I walk past two other doors – the bathroom and another bedroom, empty – and down the stairs to the kitchen, where I busy myself finding cups and teabags, boiling the kettle. Then I take my cup of tea and sit at the table, overlooking the sea and the view I’ve just seen from the bedroom window. There’s a hushed, early-morning feel to the cottage, as though everyone else in the world is still sleeping and it’s just me awake, watching the steam rise from my cup and dissipate in the cool air.
A bag sits on the other chair, containing my laptop and some notes from work. I’m clearly planning to be here for a while if I’ve brought my work with me. My handbag is hanging from the back of the chair and I lean over and pick it up, looking for my phone. When I locate the old Nokia – definitely my old phone – I glance at the display. 7.14 a.m. Early still. There are no missed calls, no text messages. The date says 19 October 2002.

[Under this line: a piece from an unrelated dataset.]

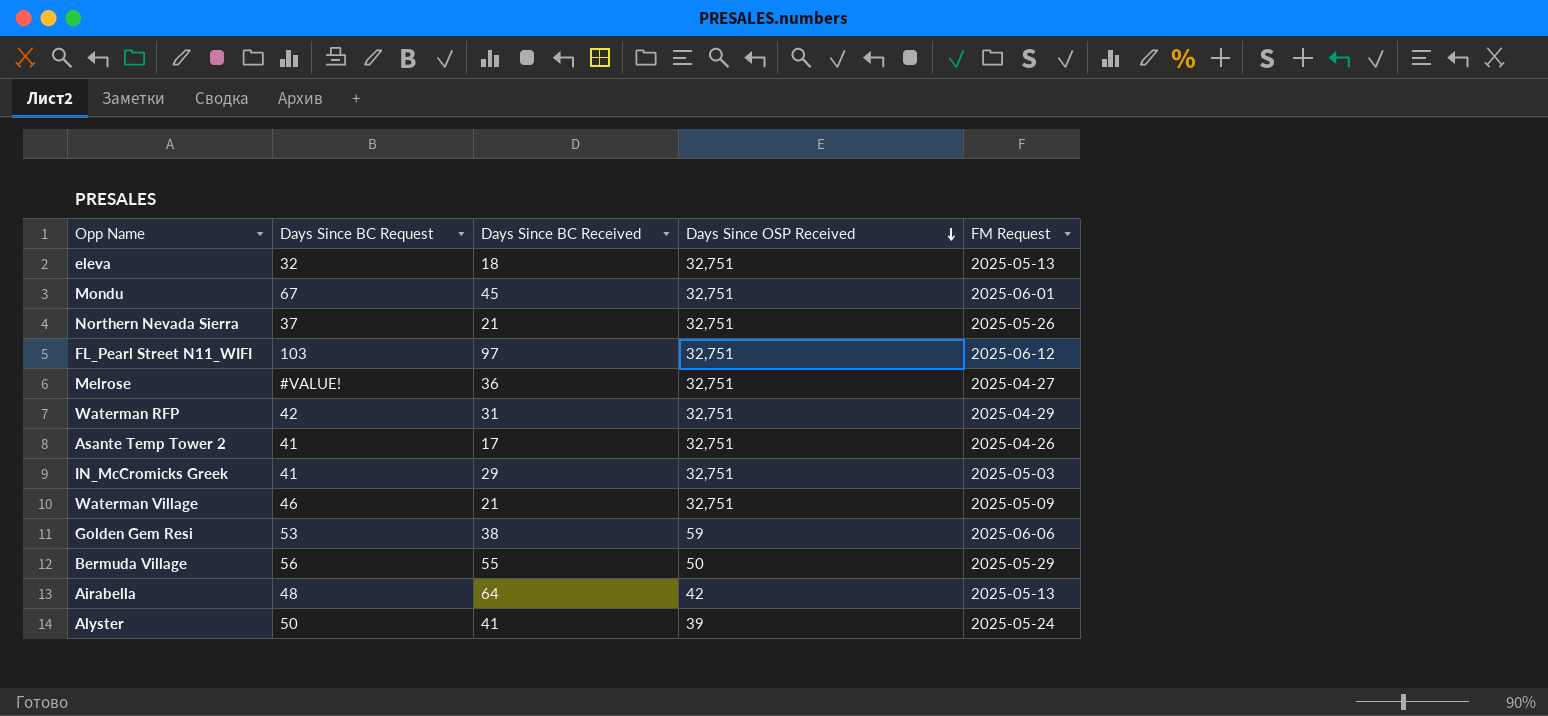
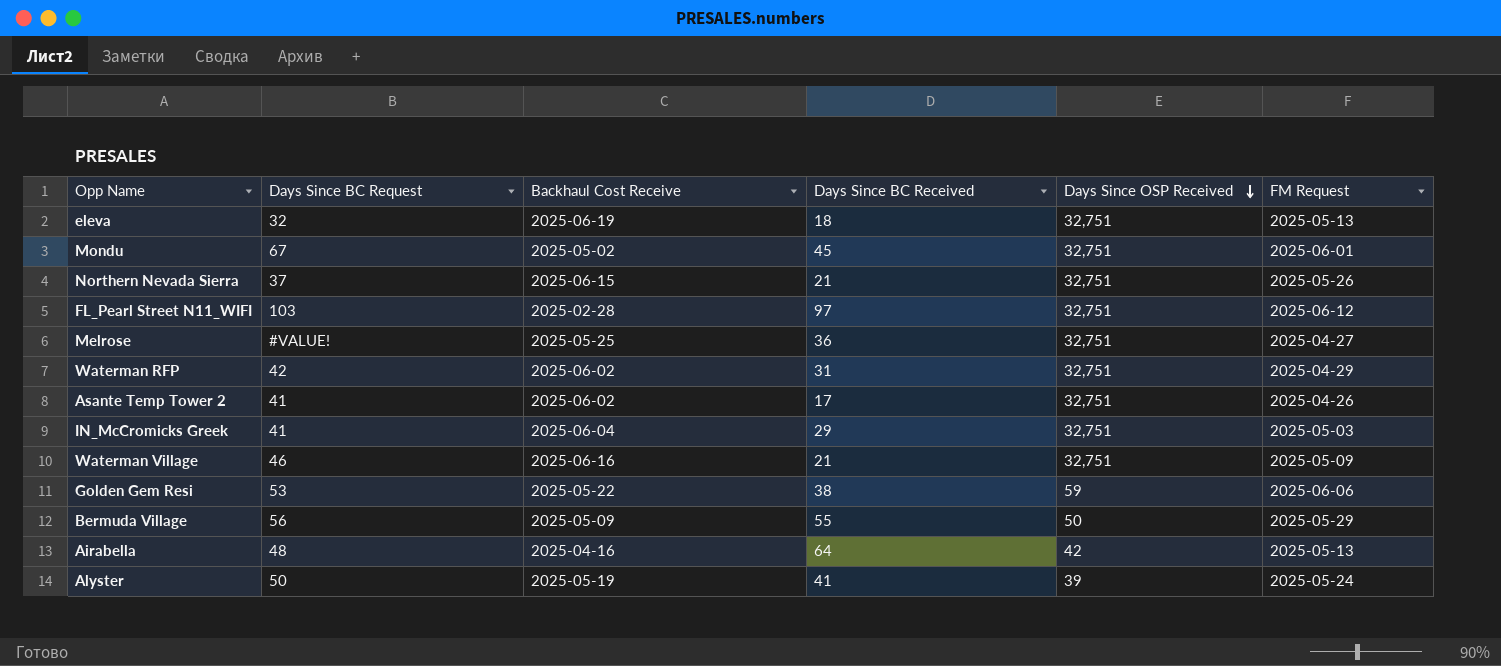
column Backhaul Cost Receive | position: none -> 3

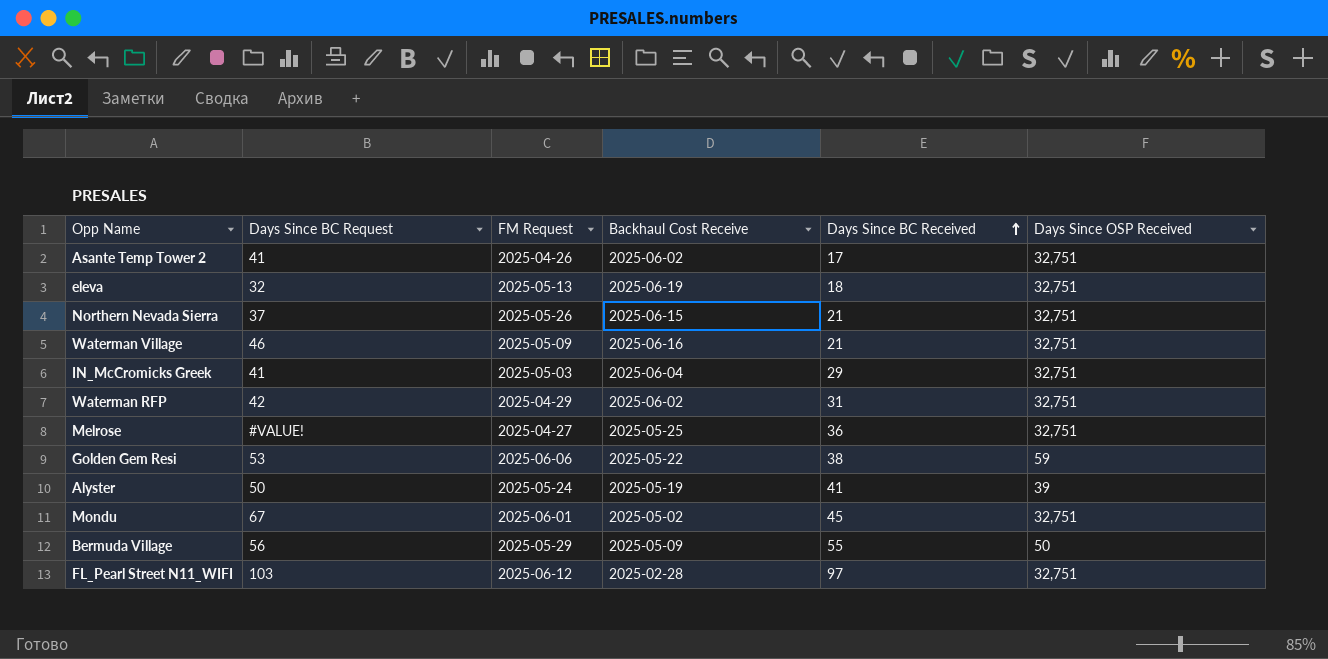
row order: Days Since OSP Received descending -> Days Since BC Received ascending
column FM Request | position: 6 -> 3
row Airabella: 48 | 2025-04-16 | 64 | 42 | 2025-05-13 -> none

I’m in the past, the day before Ed’s twenty-eighth birthday. But it’s not a past I’ve been in before.
The room tilts at the realization and I grab the table for support. What on earth is going on? And how am I going to find out?
I sit for a few more minutes, my mind calming, and try to bring some order to the thoughts racing round my brain. It’s only two weeks since we were in Paris and we were happy. Last time had been so bad we’d agreed to have some time apart when we’d got home, and I’d stayed in the flat while Ed had gone to stay with his mum for a bit, and later with Rob.
We’d arrived home and Ed had hardly spoken to me since our row the day before, on the streets of Paris. The journey home had been tense; we’d been polite but cool. I’d hated every minute of it and hoped everything would be fine when we got home. But Ed had other ideas.
‘I don’t think I can do this.’ We were in the kitchen; I was shoving clothes into the washing machine, Ed was chopping mushrooms. He’d turned, knife still in his hand, to face me, his face set, drawn. I’d never seen him look so miserable and my stomach flipped over.